Następnie przenieś gałkę oczną do suchego obszaru płytki Petriego, zawierającej niewielką objętość PBS z wapniem i magnezem pod mikroskopem preparacyjnym. I użyj jednej końcówki bardzo cienkich kleszczy, aby przebić oko w rąbku rogówki. Następnie, trzymając gałkę oczną cienkimi kleszczami pod kątem 45 stopni, użyj nożyczek sprężynowych, aby przeciąć wokół rąbka rogówki, aż zostanie przecięta mniej więcej połowa obwodu.

Przenieś gałkę oczną do PBS i użyj drugiej pary cienkich kleszczy pod kątem 45 stopni, aby rozerwać rogówkę i twardówkę. Soczewka i siatkówka wyjdą nienaruszone. Upewnij się, że soczewka i siatkówka są oddzielone i przenieś siatkówkę do 5.4 mililitrowej probówki z polistyrenu, zawierającej dwa mililitry PBS z wapniem i magnezem.

Aby uzyskać jednokomórkową zawiesinę komórek siatkówki, należy użyć zestawu do dysocjacji tkanki neuronalnej zgodnie z instrukcjami producenta i ponownie zawiesić komórki w 200 mikrolitrach buforu barwiącego. Następnie przenieść próbkę do jednego dołka z 96-dołkowej płytki dolnej w kształcie litery U. Po odwirowaniu odwrócić płytkę, aby odrzucić supernatant i zablokować receptory FC za pomocą 25 mikrolitrów buforu barwiącego zawierającego przeciwciało CD16, CD32 na studzienkę przez pięć minut w temperaturze pokojowej.

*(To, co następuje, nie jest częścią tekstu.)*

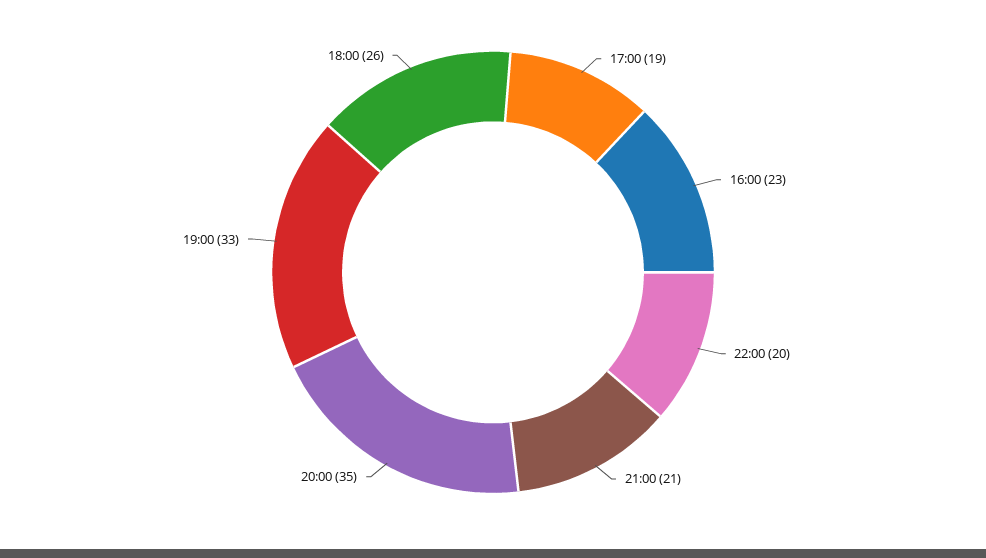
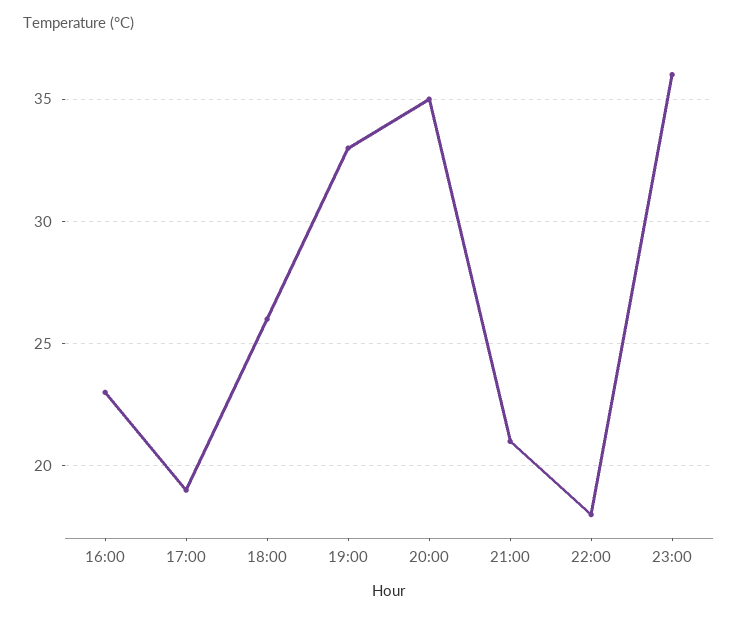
22:00: 20 -> 18
23:00: none -> 36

Następnie znakuj komórki interesującymi je przeciwciałami przez 15 minut w temperaturze pokojowej w ciemności. Następnie otocz komórki, a następnie przemyj je w 200 mikrolitrach świeżego buforu barwiącego na studzienkę. Teraz ponownie zawieś granulki w 200 mikrolitrach buforu barwiącego i barwnika żywotności, a następnie przenieś próbki do 1,2 mililitrowych probówek do mikromiareczkowania.

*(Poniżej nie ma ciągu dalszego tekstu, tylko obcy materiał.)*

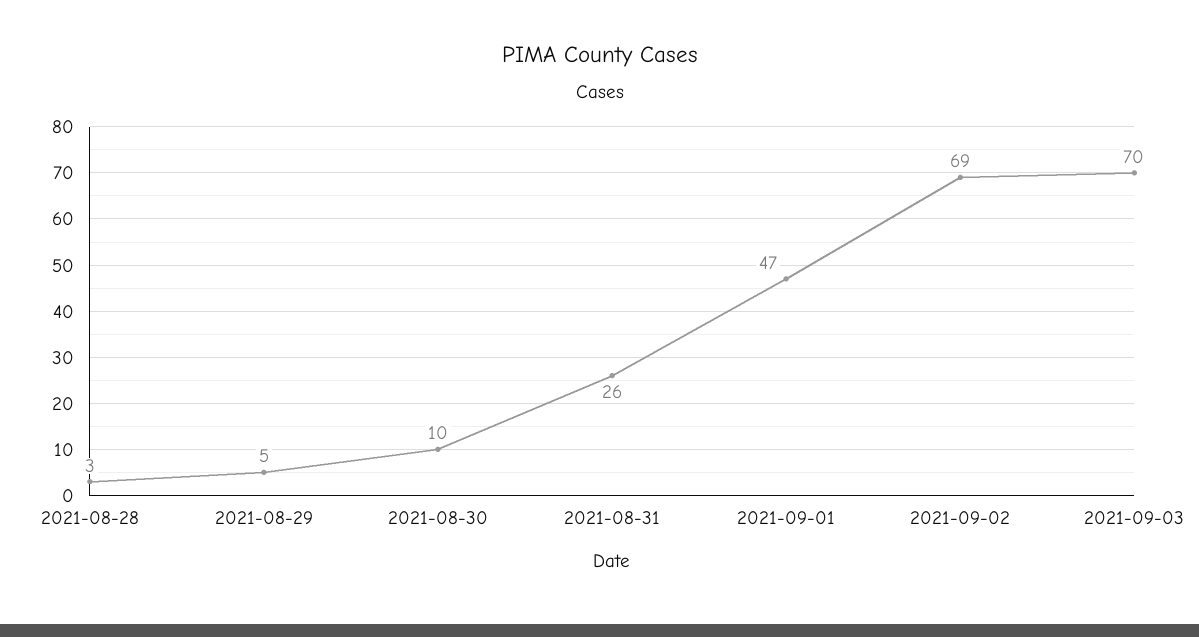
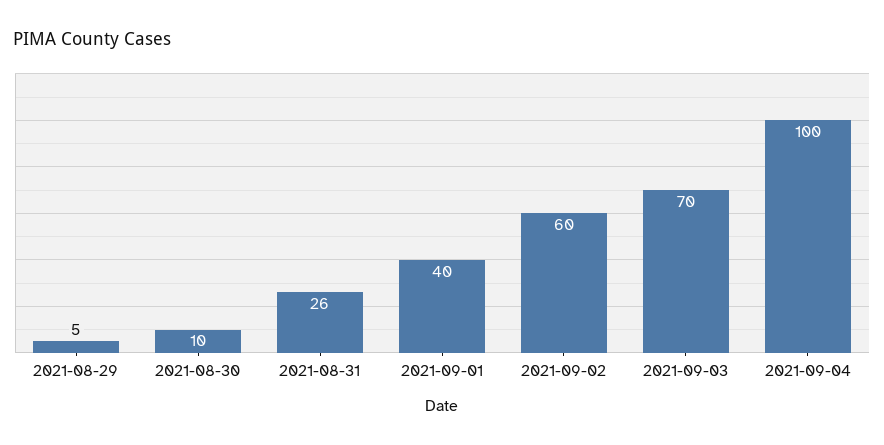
2021-08-28: 3 -> none
2021-09-01: 47 -> 40
2021-09-02: 69 -> 60
2021-09-04: none -> 100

Następnie umyj studzienki dodatkowymi 100 mikrolitrami buforu barwiącego i barwnika żywotności, a następnie połącz popłuczyny z odpowiednimi próbkami do analizy za pomocą cytometrii przepływowej. Metoda ta może być stosowana u myszy w wieku od 10 do 20 dni po urodzeniu lub dorosłych i może być dostosowana do testowania wpływu związków i / lub manipulacji genetycznej fagocytozy mikrogleju. Na przykład w tym eksperymencie po prowokacji dootrzewnowej z różnymi dawkami LPS, określono dawkę 1,42 miligrama LPS na kilogram, aby wywołać statystycznie istotny wzrost odsetka mikrogleju fagocytarnego w porównaniu z kontrolami z podłożem.

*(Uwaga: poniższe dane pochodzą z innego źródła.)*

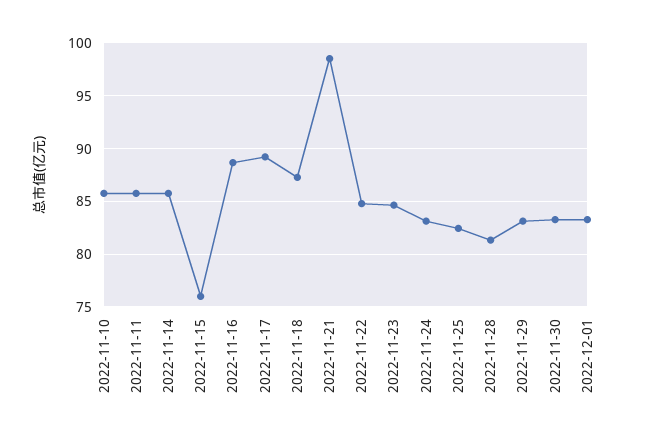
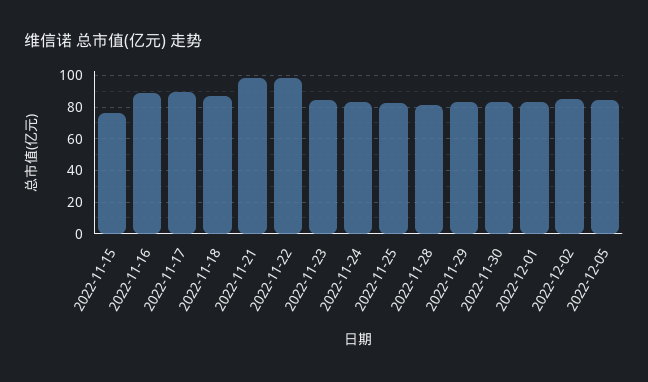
2022-11-10: 86 -> none
2022-11-11: 86 -> none
2022-11-14: 86 -> none
2022-11-22: 85 -> 100
2022-12-02: none -> 85
2022-12-05: none -> 85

Po opanowaniu tej techniki można ją ukończyć w ciągu sześciu godzin, jeśli zostanie wykonana prawidłowo. Po tej procedurze można zastosować inne metody, takie jak sortowanie komórek, a następnie qPCR lub analiza proteomiczna, aby odpowiedzieć na dalsze pytania dotyczące różnic między mikroglejem fagocytarnym i niefagocytarnym w siatkówce. Spodziewamy się, że opracowując tę technikę, będziemy mogli umożliwić naukowcom zajmującym się wzrokiem i neurologią dalsze badanie funkcji fagocytarnych mikrogleju in situ i w fizjologicznie istotnym kontekście.